Y/N. A Novel
“Crisp zeitgeist setups within a transnational now—Esther Yi’s sharp, sculpted paragraphs beat with a hilarious demonheart that’ll make you cry. I loved it.” —Eugene Lim, author of Search History
“Esther Yi’s debut novel reads with decisive, alarming confidence, in a prose style that’s both intellectually rigorous and playfully perverse. Yi has a preternatural sense for the ways we speak past each other, locked as we are in the whirlpools of our own devotion—Y/N reveals the unexpected places desire can lead us, if only we are willing to lose ourselves.” —Larissa Pham, author of Pop Song
“Sumptuous, precise, and full of pulsing, startling life, Yi captures with finesse the rhythms of internet voyeurism, the corporeality of parasocial desire, and the very heartbeat of contemporary longing.” —Alexandra Kleeman, author of Something New Under the Sun
“Esther Yi’s every paragraph is revelatory, unexpected, with an intense capacity to see the world anew, such that we are empowered again in the matter of astonishment. I admire her work so much.” — Rick Moody, author of Hotels of North America
“Esther Yi’s debut novel reads with decisive, alarming confidence, in a prose style that’s both intellectually rigorous and playfully perverse. Yi has a preternatural sense for the ways we speak past each other, locked as we are in the whirlpools of our own devotion—Y/N reveals the unexpected places desire can lead us, if only we are willing to lose ourselves.” — Larissa Pham, author of Pop Song
It’s an astonishing debut. Unlike anything I’ve ever read before. I certainly loved the voice right from the off, and laughed out loud with delight at several sentences. I adore both the bonkerness of it and the novel’s deep seriousness, more Kafka than magic realism, but with more humour, perhaps more like Lewis Carroll in that the author conjures up an entirely plausible parallel reality. — Christopher Potter, Editorial Director Europa Editions UK
For readers of My Year of Rest and Relaxation by Ottessa Moshfegh, Fake Accounts by Lauren Oyler, No One Is Talking About This by Patricia Lockwood, Either/Or by Elif Batuman, and The Emissary by Yoko Tawada
An unmissable debut novel about a Korean American woman living in Berlin whose obsession with a member of a wildly popular K-pop band sends her to Seoul on a hilarious, high-concept journey of literary self-destruction.

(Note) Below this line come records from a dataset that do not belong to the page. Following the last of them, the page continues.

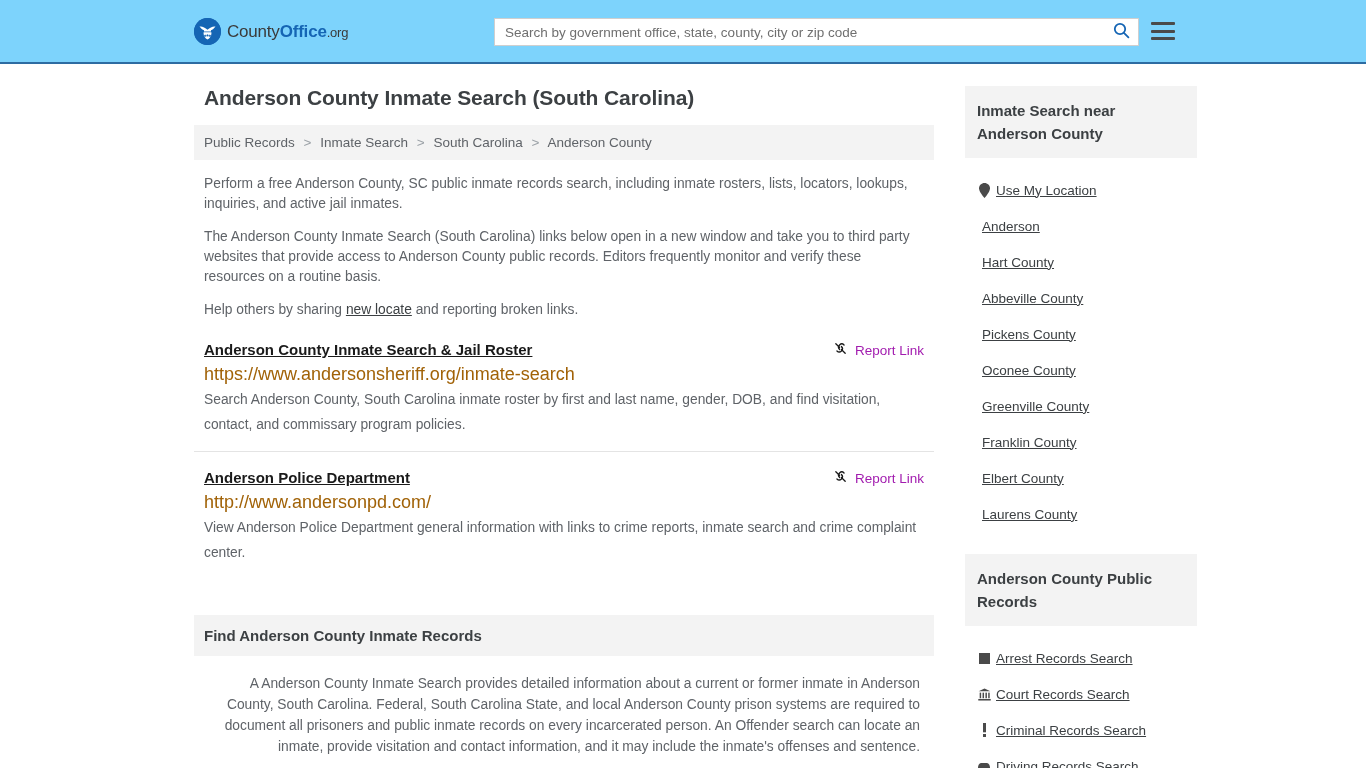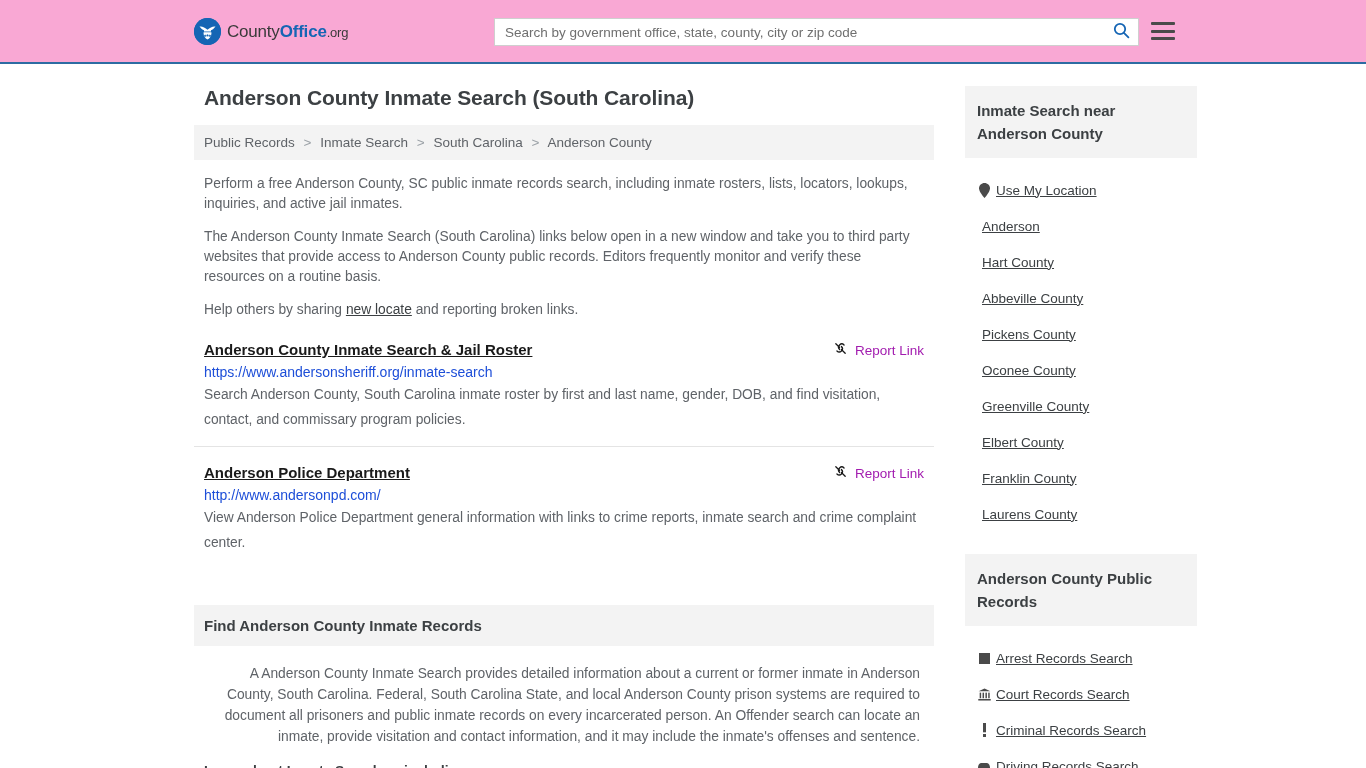"CountyOffice.org" .site-header { background: #f9a8d4 -> #7dd3fc }
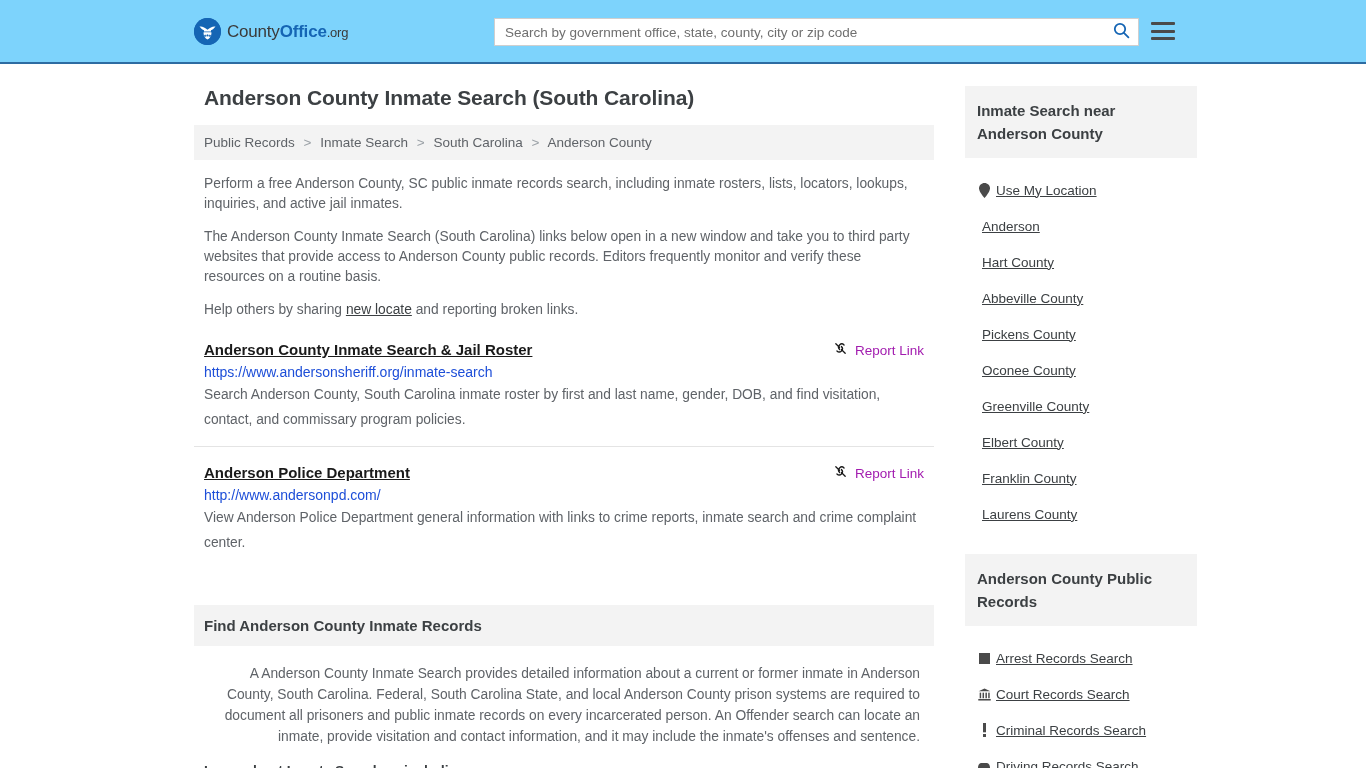"https://www.andersonsheriff.org/inmate-s" .result-url { color: #1d4ed8 -> #a16207; font-size: 14px -> 18px }
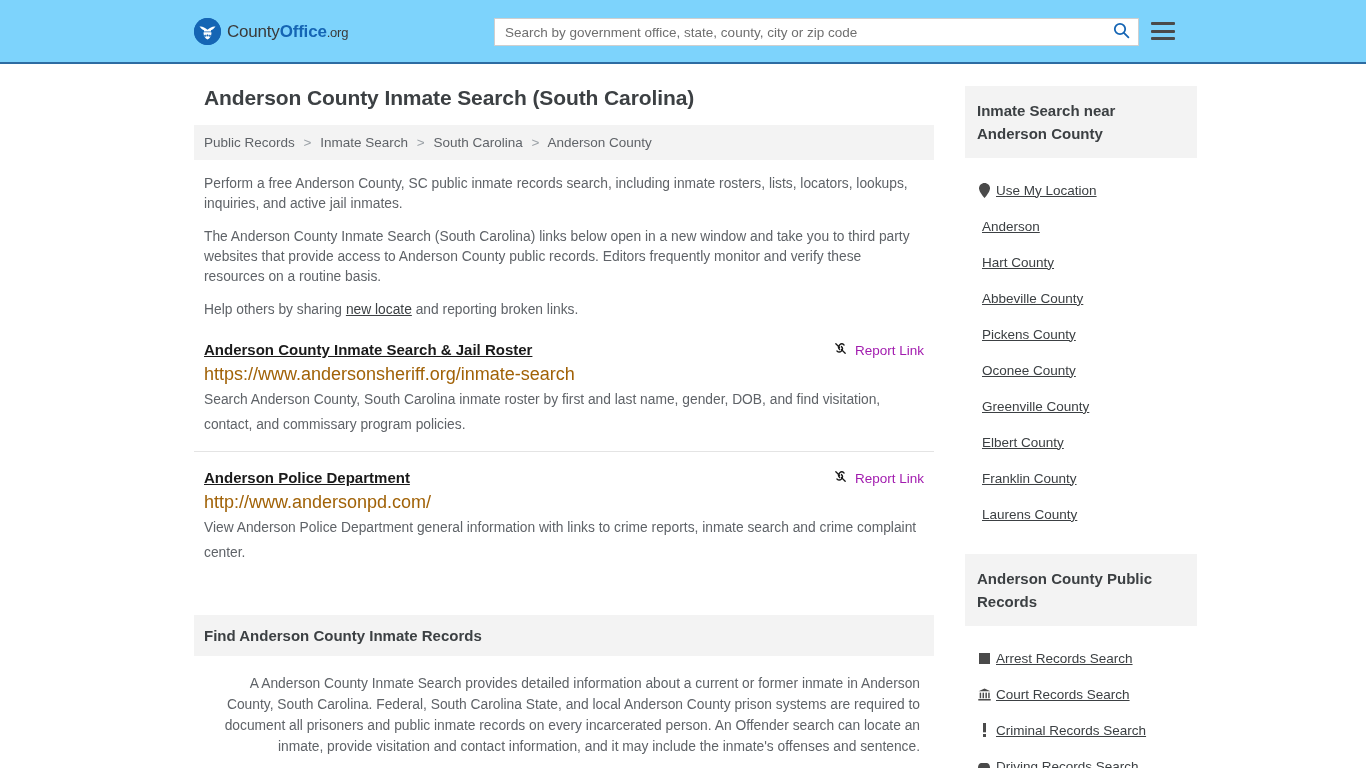"Elbert County" li { order: before "Franklin County" -> after "Franklin County" }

It’s as if her life only began once Moon appeared in it. The desultory copywriting work, the German boyfriend, and the want of anything not-Moon quickly fall away when she beholds the idol in concert, where Moon dances as if his movements are creating their own gravitational field; on live streams, where fans around the world comment in dozens of languages; even on the packaging of skincare products endorsed by the sensational Korean boyband, of which Moon is the youngest, most luminous member. Bursting with ineffable desire, but with nowhere to put these outsized feelings, our unnamed narrator begins writing Y/N fanfic, an interactive genre in which the reader, [Your Name], is the protagonist of the story. Increasingly, her fiction serves as a philosophical arena where she can play out an intimate relationship with the unattainable star.
Then her boyfriend dumps her and Moon vanishes from the public eye. As Y/N flies from Berlin to Seoul to be with Moon, our narrator, too, journeys to the city where her parents were born in search of the object of her love. There, an escalating series of mistranslations and misidentifications land her at the headquarters of the Kafkaesque entertainment company that manages the boyband; at a secret location, together with Moon at last, art and real life approach their final convergence. But nothing unfolds as she’d hypothesized, and she must confront the disquieting consequences of having authored a story without a fixed protagonist. Can love exist where there is no self, no cultural memory, no personal history to tether it? Can Moon ever love her back?
Crackling with the mordant angst of Ottessa Moshfegh and the sinewy ingenuity of Thomas Pynchon, Y/N is an astonishing debut, a bravura performance of the modern absurd, and a poignant picture of the loneliness that afflicts contemporary life.